[Change detection data]
============================================================

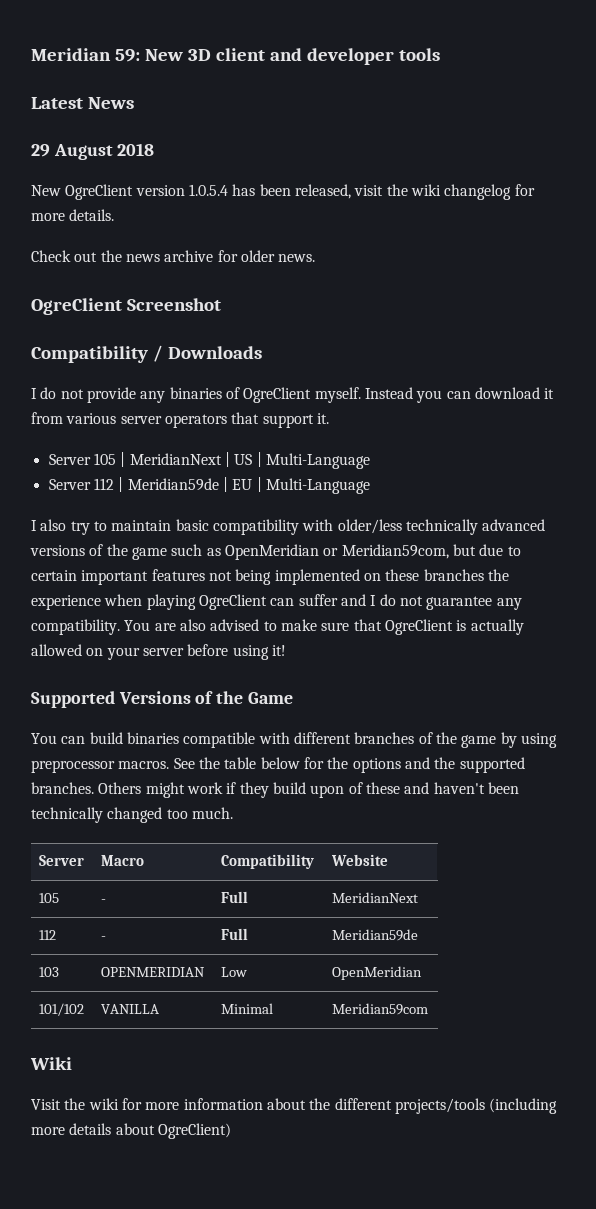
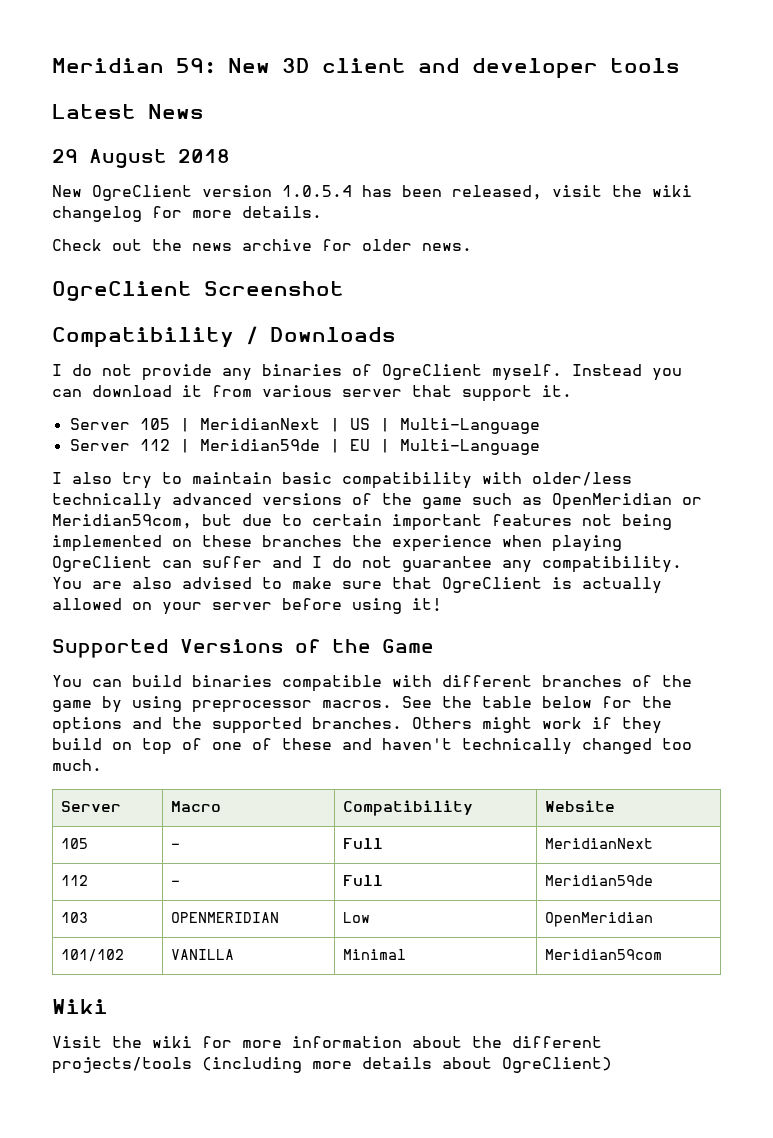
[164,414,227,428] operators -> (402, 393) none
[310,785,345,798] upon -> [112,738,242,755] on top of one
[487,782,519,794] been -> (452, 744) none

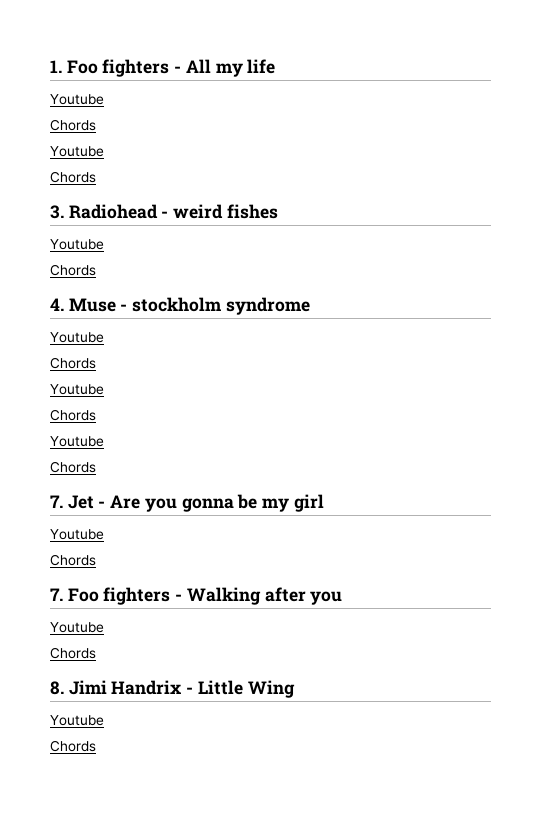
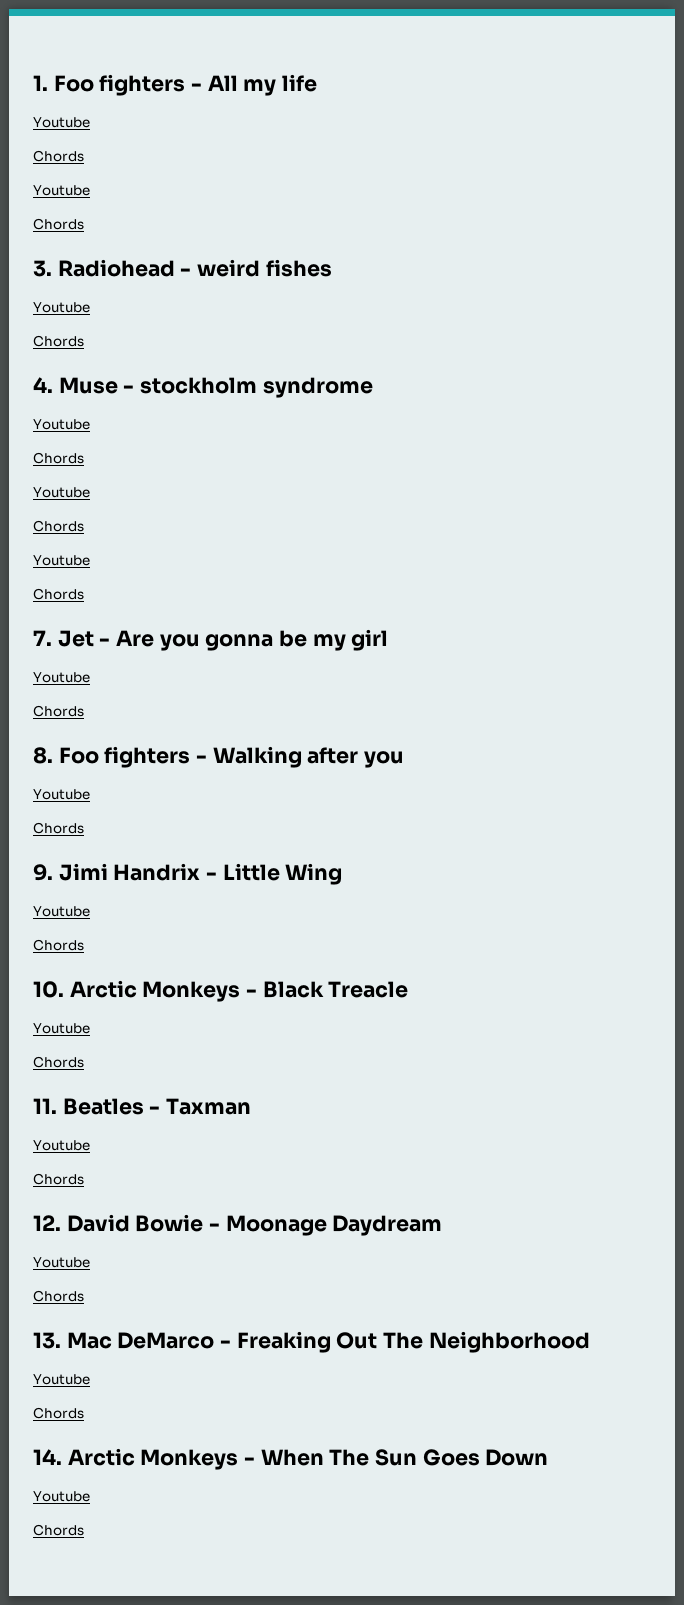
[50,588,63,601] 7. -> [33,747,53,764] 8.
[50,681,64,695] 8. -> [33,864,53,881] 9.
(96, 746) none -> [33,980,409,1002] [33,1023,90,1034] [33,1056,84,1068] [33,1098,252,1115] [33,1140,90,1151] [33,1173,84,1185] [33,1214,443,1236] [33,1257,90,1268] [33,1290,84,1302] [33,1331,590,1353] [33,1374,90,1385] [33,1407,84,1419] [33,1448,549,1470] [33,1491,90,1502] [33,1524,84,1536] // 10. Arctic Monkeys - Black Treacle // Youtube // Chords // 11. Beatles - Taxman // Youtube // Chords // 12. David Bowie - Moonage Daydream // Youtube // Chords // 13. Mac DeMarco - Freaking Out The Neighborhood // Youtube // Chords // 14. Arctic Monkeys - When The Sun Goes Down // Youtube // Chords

============================================================

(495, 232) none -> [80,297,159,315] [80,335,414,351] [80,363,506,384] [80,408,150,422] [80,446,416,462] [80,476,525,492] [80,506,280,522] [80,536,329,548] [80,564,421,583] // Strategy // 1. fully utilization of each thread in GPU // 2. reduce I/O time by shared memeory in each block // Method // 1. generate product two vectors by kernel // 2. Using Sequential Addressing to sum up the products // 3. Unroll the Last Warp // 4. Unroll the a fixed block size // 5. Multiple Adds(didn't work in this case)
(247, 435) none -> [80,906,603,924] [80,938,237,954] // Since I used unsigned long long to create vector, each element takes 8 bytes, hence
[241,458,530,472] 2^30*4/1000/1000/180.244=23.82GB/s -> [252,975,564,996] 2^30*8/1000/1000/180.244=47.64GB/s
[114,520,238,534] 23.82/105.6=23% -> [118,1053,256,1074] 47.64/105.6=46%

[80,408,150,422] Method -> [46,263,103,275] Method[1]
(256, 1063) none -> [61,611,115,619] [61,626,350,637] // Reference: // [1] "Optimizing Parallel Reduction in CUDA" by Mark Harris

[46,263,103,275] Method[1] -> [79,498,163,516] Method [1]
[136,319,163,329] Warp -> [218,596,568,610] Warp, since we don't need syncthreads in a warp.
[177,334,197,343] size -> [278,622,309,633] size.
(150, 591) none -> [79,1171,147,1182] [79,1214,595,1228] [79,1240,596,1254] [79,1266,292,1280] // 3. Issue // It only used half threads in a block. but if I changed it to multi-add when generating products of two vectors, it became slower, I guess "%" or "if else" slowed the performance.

============================================================

▸ **Work to complete**: Each line above that falls between the line with "[164,414,227,428] operators ->" and the line with "[50,681,64,695] 8. -> [33,864,53,881] 9." should be printed exactly, together with those two lines, but the pictures should not.

▸ **Exercise output**:
[164,414,227,428] operators -> (402, 393) none
[310,785,345,798] upon -> [112,738,242,755] on top of one
[487,782,519,794] been -> (452, 744) none

[50,588,63,601] 7. -> [33,747,53,764] 8.
[50,681,64,695] 8. -> [33,864,53,881] 9.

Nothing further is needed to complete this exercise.